Segment Open

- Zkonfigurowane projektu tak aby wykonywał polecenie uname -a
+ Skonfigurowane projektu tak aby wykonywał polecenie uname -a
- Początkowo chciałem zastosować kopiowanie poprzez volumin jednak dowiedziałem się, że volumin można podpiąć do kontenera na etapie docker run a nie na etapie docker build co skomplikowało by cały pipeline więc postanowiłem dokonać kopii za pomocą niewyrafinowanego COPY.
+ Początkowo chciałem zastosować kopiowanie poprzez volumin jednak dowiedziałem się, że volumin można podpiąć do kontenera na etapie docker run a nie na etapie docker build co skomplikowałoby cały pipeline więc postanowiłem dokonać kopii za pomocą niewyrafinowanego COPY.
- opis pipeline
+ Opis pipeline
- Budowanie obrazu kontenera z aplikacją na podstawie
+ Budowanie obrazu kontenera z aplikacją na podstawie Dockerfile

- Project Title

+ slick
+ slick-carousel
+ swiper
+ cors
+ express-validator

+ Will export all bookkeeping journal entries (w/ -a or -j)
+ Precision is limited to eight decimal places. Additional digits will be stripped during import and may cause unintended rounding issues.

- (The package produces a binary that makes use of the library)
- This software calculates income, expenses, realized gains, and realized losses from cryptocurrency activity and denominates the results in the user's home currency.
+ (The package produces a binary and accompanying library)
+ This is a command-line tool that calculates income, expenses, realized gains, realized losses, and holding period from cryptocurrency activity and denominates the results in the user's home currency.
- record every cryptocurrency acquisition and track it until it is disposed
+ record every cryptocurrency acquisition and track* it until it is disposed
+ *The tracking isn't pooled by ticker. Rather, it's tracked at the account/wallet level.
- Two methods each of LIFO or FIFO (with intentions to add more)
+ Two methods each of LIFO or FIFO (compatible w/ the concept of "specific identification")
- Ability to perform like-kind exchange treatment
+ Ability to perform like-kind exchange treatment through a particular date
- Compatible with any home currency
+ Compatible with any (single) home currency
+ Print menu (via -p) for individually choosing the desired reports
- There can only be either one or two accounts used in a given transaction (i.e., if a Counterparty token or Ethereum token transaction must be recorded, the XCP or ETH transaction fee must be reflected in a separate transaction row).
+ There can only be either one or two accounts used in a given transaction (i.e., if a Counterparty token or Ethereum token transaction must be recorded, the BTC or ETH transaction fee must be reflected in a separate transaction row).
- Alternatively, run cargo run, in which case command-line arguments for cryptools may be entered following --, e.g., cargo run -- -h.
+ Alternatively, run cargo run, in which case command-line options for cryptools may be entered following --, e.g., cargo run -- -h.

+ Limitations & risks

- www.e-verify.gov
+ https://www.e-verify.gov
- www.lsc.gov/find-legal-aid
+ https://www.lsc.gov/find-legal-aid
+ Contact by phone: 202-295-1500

Segment Closed

## Exercise aim
Repeat the listing. Keep every character the same.

## Problem solution
- Zkonfigurowane projektu tak aby wykonywał polecenie uname -a
+ Skonfigurowane projektu tak aby wykonywał polecenie uname -a
- Początkowo chciałem zastosować kopiowanie poprzez volumin jednak dowiedziałem się, że volumin można podpiąć do kontenera na etapie docker run a nie na etapie docker build co skomplikowało by cały pipeline więc postanowiłem dokonać kopii za pomocą niewyrafinowanego COPY.
+ Początkowo chciałem zastosować kopiowanie poprzez volumin jednak dowiedziałem się, że volumin można podpiąć do kontenera na etapie docker run a nie na etapie docker build co skomplikowałoby cały pipeline więc postanowiłem dokonać kopii za pomocą niewyrafinowanego COPY.
- opis pipeline
+ Opis pipeline
- Budowanie obrazu kontenera z aplikacją na podstawie
+ Budowanie obrazu kontenera z aplikacją na podstawie Dockerfile

- Project Title

+ slick
+ slick-carousel
+ swiper
+ cors
+ express-validator

+ Will export all bookkeeping journal entries (w/ -a or -j)
+ Precision is limited to eight decimal places. Additional digits will be stripped during import and may cause unintended rounding issues.

- (The package produces a binary that makes use of the library)
- This software calculates income, expenses, realized gains, and realized losses from cryptocurrency activity and denominates the results in the user's home currency.
+ (The package produces a binary and accompanying library)
+ This is a command-line tool that calculates income, expenses, realized gains, realized losses, and holding period from cryptocurrency activity and denominates the results in the user's home currency.
- record every cryptocurrency acquisition and track it until it is disposed
+ record every cryptocurrency acquisition and track* it until it is disposed
+ *The tracking isn't pooled by ticker. Rather, it's tracked at the account/wallet level.
- Two methods each of LIFO or FIFO (with intentions to add more)
+ Two methods each of LIFO or FIFO (compatible w/ the concept of "specific identification")
- Ability to perform like-kind exchange treatment
+ Ability to perform like-kind exchange treatment through a particular date
- Compatible with any home currency
+ Compatible with any (single) home currency
+ Print menu (via -p) for individually choosing the desired reports
- There can only be either one or two accounts used in a given transaction (i.e., if a Counterparty token or Ethereum token transaction must be recorded, the XCP or ETH transaction fee must be reflected in a separate transaction row).
+ There can only be either one or two accounts used in a given transaction (i.e., if a Counterparty token or Ethereum token transaction must be recorded, the BTC or ETH transaction fee must be reflected in a separate transaction row).
- Alternatively, run cargo run, in which case command-line arguments for cryptools may be entered following --, e.g., cargo run -- -h.
+ Alternatively, run cargo run, in which case command-line options for cryptools may be entered following --, e.g., cargo run -- -h.

+ Limitations & risks

- www.e-verify.gov
+ https://www.e-verify.gov
- www.lsc.gov/find-legal-aid
+ https://www.lsc.gov/find-legal-aid
+ Contact by phone: 202-295-1500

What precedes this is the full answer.